• ASSIGNED TASK: Write out again each line of the material below, unchanged, from the first one to the line that holds "(623, 384) none".

• INPUT FOR THIS TASK:
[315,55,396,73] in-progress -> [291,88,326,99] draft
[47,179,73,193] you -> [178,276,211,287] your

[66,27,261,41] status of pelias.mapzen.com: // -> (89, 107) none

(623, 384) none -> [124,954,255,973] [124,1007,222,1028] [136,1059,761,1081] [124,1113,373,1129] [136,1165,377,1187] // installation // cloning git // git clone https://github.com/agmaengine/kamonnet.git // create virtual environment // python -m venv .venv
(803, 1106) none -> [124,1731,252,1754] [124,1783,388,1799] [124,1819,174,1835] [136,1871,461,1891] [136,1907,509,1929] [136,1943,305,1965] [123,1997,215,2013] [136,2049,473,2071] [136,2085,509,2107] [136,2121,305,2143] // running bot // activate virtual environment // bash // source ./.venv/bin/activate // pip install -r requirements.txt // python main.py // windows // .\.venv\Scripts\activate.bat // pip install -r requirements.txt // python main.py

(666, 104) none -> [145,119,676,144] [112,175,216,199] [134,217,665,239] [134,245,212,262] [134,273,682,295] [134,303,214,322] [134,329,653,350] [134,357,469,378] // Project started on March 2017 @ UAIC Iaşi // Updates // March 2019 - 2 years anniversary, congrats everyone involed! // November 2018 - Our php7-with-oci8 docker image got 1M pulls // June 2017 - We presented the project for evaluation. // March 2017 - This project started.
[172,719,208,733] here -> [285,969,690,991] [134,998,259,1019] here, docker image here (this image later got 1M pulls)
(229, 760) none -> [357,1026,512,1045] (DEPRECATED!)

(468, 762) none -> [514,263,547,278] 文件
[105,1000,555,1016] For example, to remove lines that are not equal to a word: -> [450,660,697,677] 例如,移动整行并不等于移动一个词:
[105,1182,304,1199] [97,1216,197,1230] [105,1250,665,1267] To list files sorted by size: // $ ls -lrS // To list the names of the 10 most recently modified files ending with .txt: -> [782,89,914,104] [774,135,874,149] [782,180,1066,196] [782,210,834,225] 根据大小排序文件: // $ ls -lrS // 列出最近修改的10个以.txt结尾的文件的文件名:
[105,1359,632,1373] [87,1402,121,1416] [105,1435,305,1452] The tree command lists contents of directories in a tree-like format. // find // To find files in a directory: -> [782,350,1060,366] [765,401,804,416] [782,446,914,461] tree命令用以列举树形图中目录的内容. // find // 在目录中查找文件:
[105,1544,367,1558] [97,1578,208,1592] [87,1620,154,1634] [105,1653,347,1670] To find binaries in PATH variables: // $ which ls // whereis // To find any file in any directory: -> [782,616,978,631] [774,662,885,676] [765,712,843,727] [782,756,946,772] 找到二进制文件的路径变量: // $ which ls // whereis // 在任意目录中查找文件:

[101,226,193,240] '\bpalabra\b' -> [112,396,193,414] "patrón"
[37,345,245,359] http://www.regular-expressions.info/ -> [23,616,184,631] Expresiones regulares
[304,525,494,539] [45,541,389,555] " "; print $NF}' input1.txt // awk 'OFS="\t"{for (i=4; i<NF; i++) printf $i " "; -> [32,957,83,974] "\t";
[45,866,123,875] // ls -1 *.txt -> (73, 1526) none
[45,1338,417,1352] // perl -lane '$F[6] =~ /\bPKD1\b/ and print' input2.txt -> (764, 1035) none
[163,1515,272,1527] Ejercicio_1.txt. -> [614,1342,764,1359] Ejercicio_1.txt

• REPLY TO THE TASK:
[315,55,396,73] in-progress -> [291,88,326,99] draft
[47,179,73,193] you -> [178,276,211,287] your

[66,27,261,41] status of pelias.mapzen.com: // -> (89, 107) none

(623, 384) none -> [124,954,255,973] [124,1007,222,1028] [136,1059,761,1081] [124,1113,373,1129] [136,1165,377,1187] // installation // cloning git // git clone https://github.com/agmaengine/kamonnet.git // create virtual environment // python -m venv .venv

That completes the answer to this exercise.